Moyers Talks To Author Ben Fountain About Trump’s Triumph

Quote
This is the boldest, bravest and most bracing book about politics that I have read this year.

BY BILL MOYERS | OCTOBER 9, 2018

SNIPPET 1:

BEN FOUNTAIN: So much of the news coverage portrayed his campaign as a challenge to the establishment of the Republican Party, the way the Republican Party had conducted itself the last 50 years. But, come on, he was simply doing the same thing, talking the same game Republicans have been doing for years, but he did it better. He’s absolutely a virtuoso of the politics of paranoia and racism, cultural resentment, xenophobia, misogyny and all the rest that the GOP has prospered on for the past 50 years.
 
What IS a New Democrat 😈?

BILL MOYERS: Yet he would have lost, I’ll wager, if the Democrats had kept their house in order and their priorities straight. Your take on how both parties paved the way for Trump is tough and true, but your account of how the Democrats piled on the people they once represented is one for the ages, in no small part because of your eye for details. Your chapter “Hillary Doesn’t Live Here Anymore” is wicked in its particulars. You might have painted a big mural on the wall — and there is an impressive scope to your story — but it’s the pimples of guilt that are most revealing. Like how establishment Democrats, seeing Republicans raise so much money from the oligarchs, set out to tap into the loot by developing close relationships with big donors and big business. For one thing, they organized an outfit called the Democratic Leadership Council [DLC] with an “executive council” that included corporate behemoths such as ARCO, Chevron, Merck, DuPont, Microsoft, Philip Morris, Koch Industries. Among the trustees would eventually be the longtime chief political operative for Charles 🦕 and David Koch 🦖. His nickname was “the Pirate .” I might think you had made that up if I hadn’t seen note 11, page 255.
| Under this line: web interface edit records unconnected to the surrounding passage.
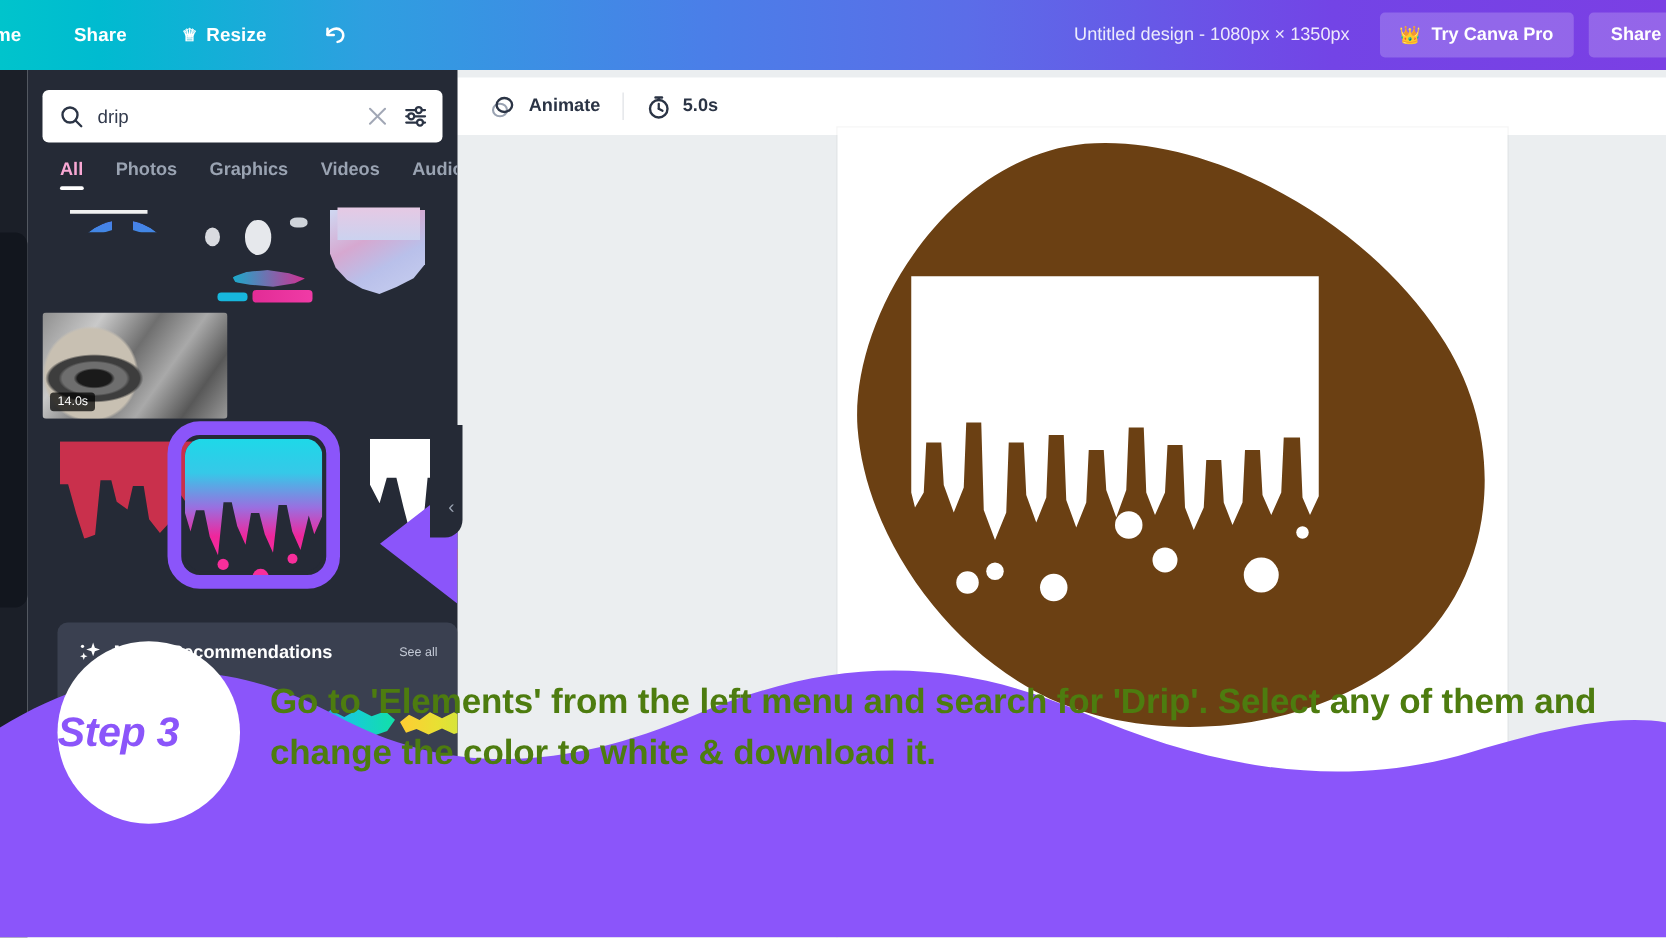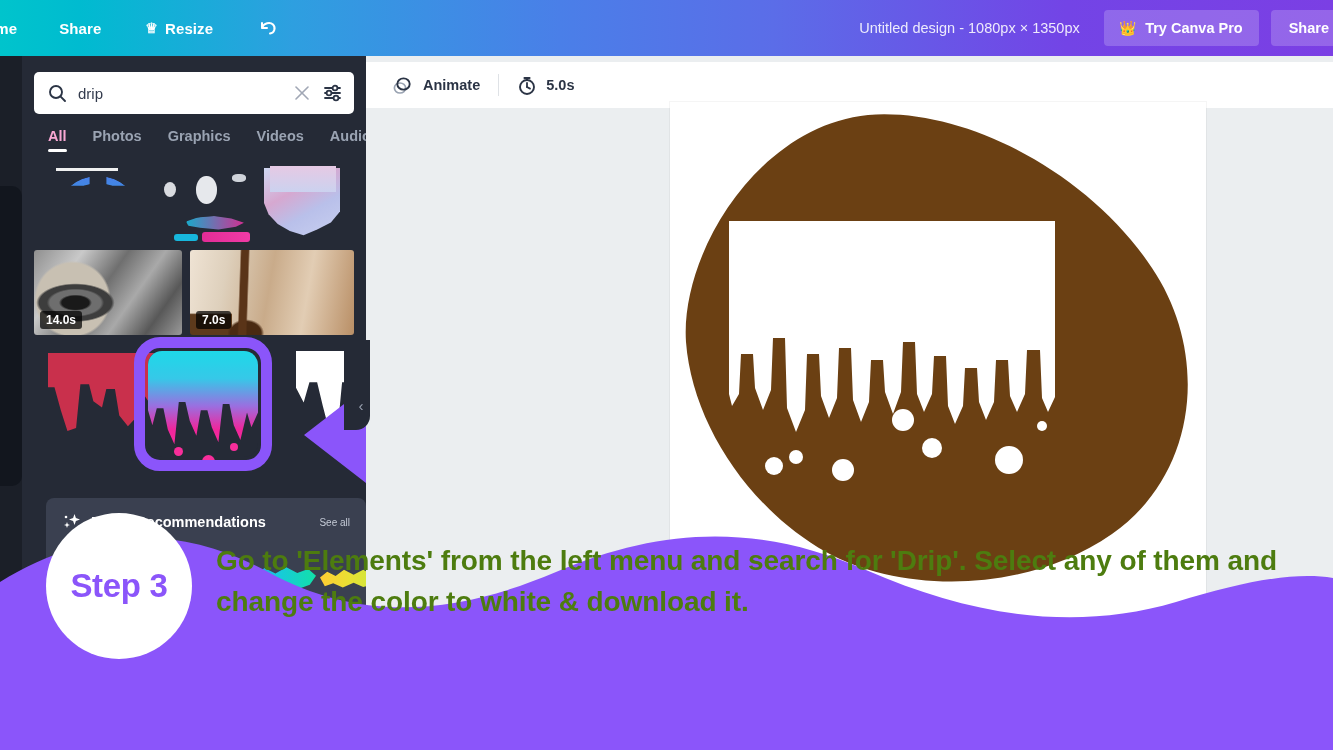"14.0s" .dur { font-size: 12px -> 10px; font-weight: bold -> normal }
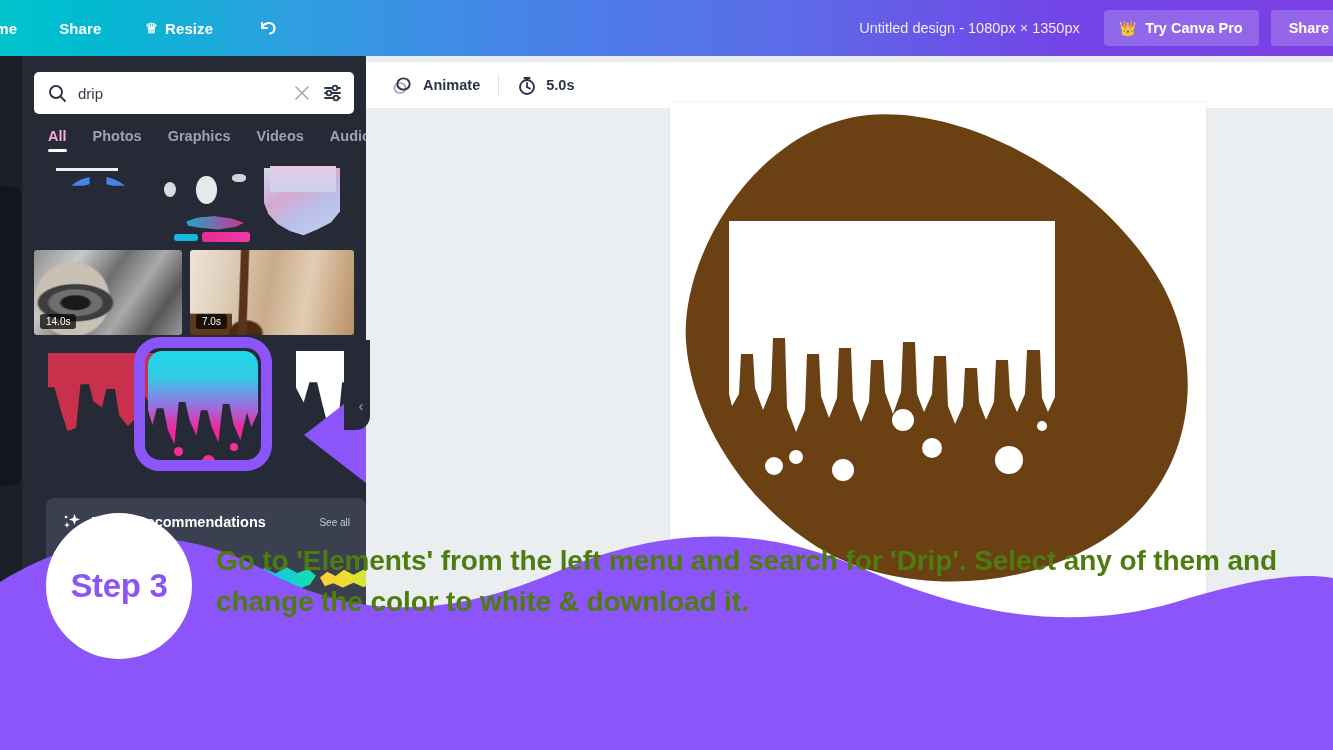"7.0s" div.thumb { html: <div> <span>7.0s</span> </div> -> none }
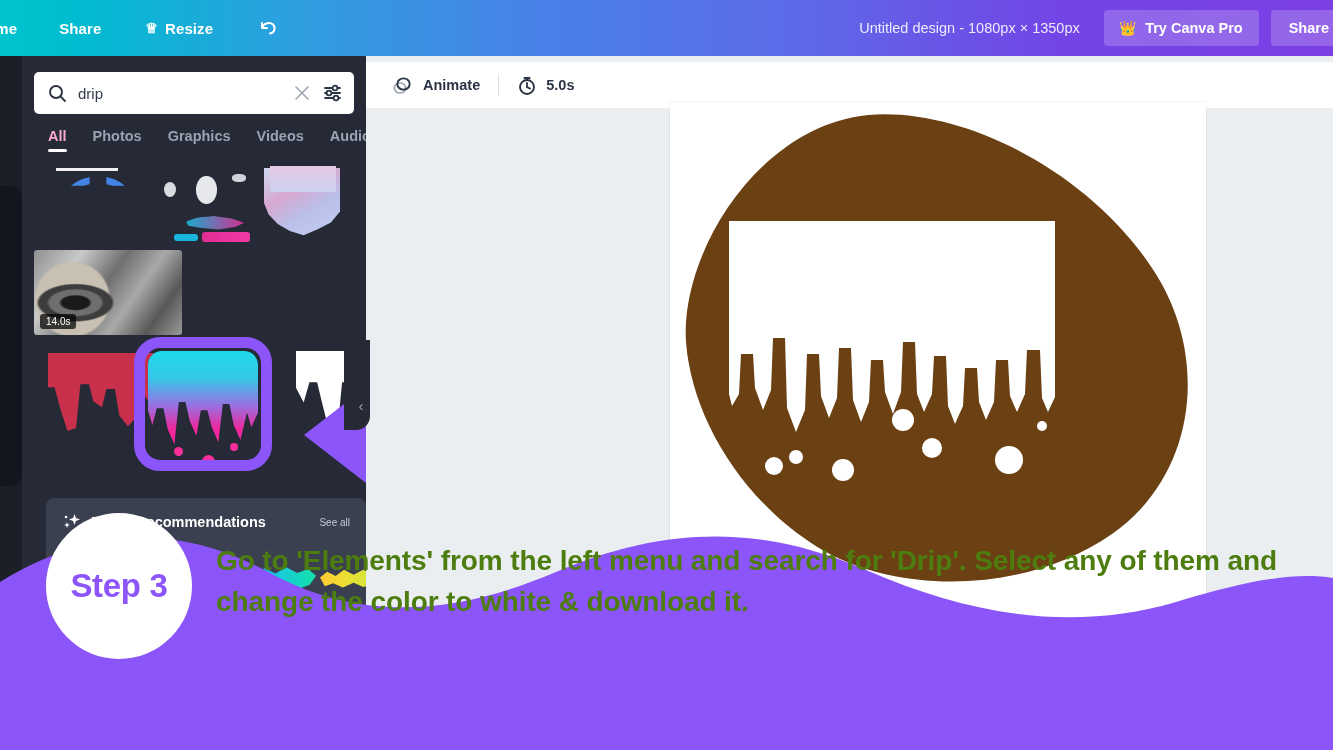"Step 3" .step-circle { font-style: none -> italic; justify-content: center -> flex-start }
BEN FOUNTAIN: Thank you. But let me make this point: In one sense the so-called New Democrats of the Clinton years were traditional Democrats in that they were still strong for civil rights, for cultural diversity, sensitive to sexual orientation and ethnicity. But in terms of rock-bottom economics, of all those people really hurt, even ruined, under globalization and the reckless financialization of the American economy, establishment Democrats became more and more like Republicans: They stopped making the case for government. Republicans were perfectly happy to wage class war against the constituencies Democrats nominally represent. Democrats didn’t exactly become pacifists, but — well, let me put it this way: Those eight years of Bill Clinton’s New Democrats served the party’s traditional constituency of the working class, the middle class, minorities, the poor and immigrants about as well as the second coming of Herbert Hoover.

BILL MOYERS: One might say Democrats pulled up their roots on Main Street and repotted them on Wall Street, where Hillary Clinton plucked plenty of posies before and during the 2016 campaign.

SNIPPET 2:

BILL MOYERS: We’re finally scraping the whitewash off our mythologies, and that’s painful for those whose lives were framed by those mythologies.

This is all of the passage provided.